Change detection outputs:

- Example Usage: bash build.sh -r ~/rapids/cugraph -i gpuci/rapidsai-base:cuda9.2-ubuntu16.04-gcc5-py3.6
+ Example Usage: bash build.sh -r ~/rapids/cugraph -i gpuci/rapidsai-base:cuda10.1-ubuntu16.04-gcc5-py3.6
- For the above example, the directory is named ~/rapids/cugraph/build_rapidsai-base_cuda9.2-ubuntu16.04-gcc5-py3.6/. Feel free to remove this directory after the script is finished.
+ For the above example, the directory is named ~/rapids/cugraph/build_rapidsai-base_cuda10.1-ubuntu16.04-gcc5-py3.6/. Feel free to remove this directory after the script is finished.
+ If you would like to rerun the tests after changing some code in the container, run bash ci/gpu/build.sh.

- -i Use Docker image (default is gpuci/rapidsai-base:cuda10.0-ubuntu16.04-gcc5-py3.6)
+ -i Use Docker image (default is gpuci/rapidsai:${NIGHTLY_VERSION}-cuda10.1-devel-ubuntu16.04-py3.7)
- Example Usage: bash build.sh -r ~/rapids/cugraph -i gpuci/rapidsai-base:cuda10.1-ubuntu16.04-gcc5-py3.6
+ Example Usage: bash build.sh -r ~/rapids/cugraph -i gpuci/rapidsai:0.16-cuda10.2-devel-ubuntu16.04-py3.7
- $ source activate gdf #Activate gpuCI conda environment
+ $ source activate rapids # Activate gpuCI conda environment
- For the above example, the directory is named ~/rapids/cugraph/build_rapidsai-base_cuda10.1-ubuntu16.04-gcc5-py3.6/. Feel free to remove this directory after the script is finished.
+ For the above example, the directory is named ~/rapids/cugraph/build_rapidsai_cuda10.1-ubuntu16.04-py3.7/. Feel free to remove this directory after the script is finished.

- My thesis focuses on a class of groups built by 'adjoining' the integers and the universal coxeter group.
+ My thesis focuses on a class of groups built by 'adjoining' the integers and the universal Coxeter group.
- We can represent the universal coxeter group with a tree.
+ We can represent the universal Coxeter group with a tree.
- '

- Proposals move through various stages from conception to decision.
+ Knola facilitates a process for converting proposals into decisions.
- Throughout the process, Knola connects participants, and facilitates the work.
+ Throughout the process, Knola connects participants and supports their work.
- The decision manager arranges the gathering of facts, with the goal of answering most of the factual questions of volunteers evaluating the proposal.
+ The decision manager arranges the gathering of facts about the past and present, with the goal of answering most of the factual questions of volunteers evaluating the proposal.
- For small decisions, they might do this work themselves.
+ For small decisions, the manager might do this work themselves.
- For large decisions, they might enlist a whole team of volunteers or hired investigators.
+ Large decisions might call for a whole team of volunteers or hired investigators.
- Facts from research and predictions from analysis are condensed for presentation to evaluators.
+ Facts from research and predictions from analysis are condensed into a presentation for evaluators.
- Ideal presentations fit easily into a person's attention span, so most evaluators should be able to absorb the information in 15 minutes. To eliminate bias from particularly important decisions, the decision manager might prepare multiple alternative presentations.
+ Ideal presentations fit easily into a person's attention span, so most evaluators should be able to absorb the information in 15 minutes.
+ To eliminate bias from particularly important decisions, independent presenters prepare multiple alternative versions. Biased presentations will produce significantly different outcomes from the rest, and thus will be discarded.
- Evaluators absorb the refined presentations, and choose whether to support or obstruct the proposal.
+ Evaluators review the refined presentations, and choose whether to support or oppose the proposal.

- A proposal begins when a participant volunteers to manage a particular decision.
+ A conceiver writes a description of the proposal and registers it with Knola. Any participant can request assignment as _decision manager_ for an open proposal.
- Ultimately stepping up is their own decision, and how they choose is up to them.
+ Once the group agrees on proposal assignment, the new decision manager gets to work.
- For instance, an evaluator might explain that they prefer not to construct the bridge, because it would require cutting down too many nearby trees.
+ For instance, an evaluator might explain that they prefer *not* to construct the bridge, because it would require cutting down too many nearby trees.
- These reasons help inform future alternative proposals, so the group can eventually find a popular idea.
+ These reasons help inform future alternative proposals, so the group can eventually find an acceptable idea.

**Task objective:** Copy out the records once more. Match them exactly.

**Response to this exercise:**
- Example Usage: bash build.sh -r ~/rapids/cugraph -i gpuci/rapidsai-base:cuda9.2-ubuntu16.04-gcc5-py3.6
+ Example Usage: bash build.sh -r ~/rapids/cugraph -i gpuci/rapidsai-base:cuda10.1-ubuntu16.04-gcc5-py3.6
- For the above example, the directory is named ~/rapids/cugraph/build_rapidsai-base_cuda9.2-ubuntu16.04-gcc5-py3.6/. Feel free to remove this directory after the script is finished.
+ For the above example, the directory is named ~/rapids/cugraph/build_rapidsai-base_cuda10.1-ubuntu16.04-gcc5-py3.6/. Feel free to remove this directory after the script is finished.
+ If you would like to rerun the tests after changing some code in the container, run bash ci/gpu/build.sh.

- -i Use Docker image (default is gpuci/rapidsai-base:cuda10.0-ubuntu16.04-gcc5-py3.6)
+ -i Use Docker image (default is gpuci/rapidsai:${NIGHTLY_VERSION}-cuda10.1-devel-ubuntu16.04-py3.7)
- Example Usage: bash build.sh -r ~/rapids/cugraph -i gpuci/rapidsai-base:cuda10.1-ubuntu16.04-gcc5-py3.6
+ Example Usage: bash build.sh -r ~/rapids/cugraph -i gpuci/rapidsai:0.16-cuda10.2-devel-ubuntu16.04-py3.7
- $ source activate gdf #Activate gpuCI conda environment
+ $ source activate rapids # Activate gpuCI conda environment
- For the above example, the directory is named ~/rapids/cugraph/build_rapidsai-base_cuda10.1-ubuntu16.04-gcc5-py3.6/. Feel free to remove this directory after the script is finished.
+ For the above example, the directory is named ~/rapids/cugraph/build_rapidsai_cuda10.1-ubuntu16.04-py3.7/. Feel free to remove this directory after the script is finished.

- My thesis focuses on a class of groups built by 'adjoining' the integers and the universal coxeter group.
+ My thesis focuses on a class of groups built by 'adjoining' the integers and the universal Coxeter group.
- We can represent the universal coxeter group with a tree.
+ We can represent the universal Coxeter group with a tree.
- '

- Proposals move through various stages from conception to decision.
+ Knola facilitates a process for converting proposals into decisions.
- Throughout the process, Knola connects participants, and facilitates the work.
+ Throughout the process, Knola connects participants and supports their work.
- The decision manager arranges the gathering of facts, with the goal of answering most of the factual questions of volunteers evaluating the proposal.
+ The decision manager arranges the gathering of facts about the past and present, with the goal of answering most of the factual questions of volunteers evaluating the proposal.
- For small decisions, they might do this work themselves.
+ For small decisions, the manager might do this work themselves.
- For large decisions, they might enlist a whole team of volunteers or hired investigators.
+ Large decisions might call for a whole team of volunteers or hired investigators.
- Facts from research and predictions from analysis are condensed for presentation to evaluators.
+ Facts from research and predictions from analysis are condensed into a presentation for evaluators.
- Ideal presentations fit easily into a person's attention span, so most evaluators should be able to absorb the information in 15 minutes. To eliminate bias from particularly important decisions, the decision manager might prepare multiple alternative presentations.
+ Ideal presentations fit easily into a person's attention span, so most evaluators should be able to absorb the information in 15 minutes.
+ To eliminate bias from particularly important decisions, independent presenters prepare multiple alternative versions. Biased presentations will produce significantly different outcomes from the rest, and thus will be discarded.
- Evaluators absorb the refined presentations, and choose whether to support or obstruct the proposal.
+ Evaluators review the refined presentations, and choose whether to support or oppose the proposal.

- A proposal begins when a participant volunteers to manage a particular decision.
+ A conceiver writes a description of the proposal and registers it with Knola. Any participant can request assignment as _decision manager_ for an open proposal.
- Ultimately stepping up is their own decision, and how they choose is up to them.
+ Once the group agrees on proposal assignment, the new decision manager gets to work.
- For instance, an evaluator might explain that they prefer not to construct the bridge, because it would require cutting down too many nearby trees.
+ For instance, an evaluator might explain that they prefer *not* to construct the bridge, because it would require cutting down too many nearby trees.
- These reasons help inform future alternative proposals, so the group can eventually find a popular idea.
+ These reasons help inform future alternative proposals, so the group can eventually find an acceptable idea.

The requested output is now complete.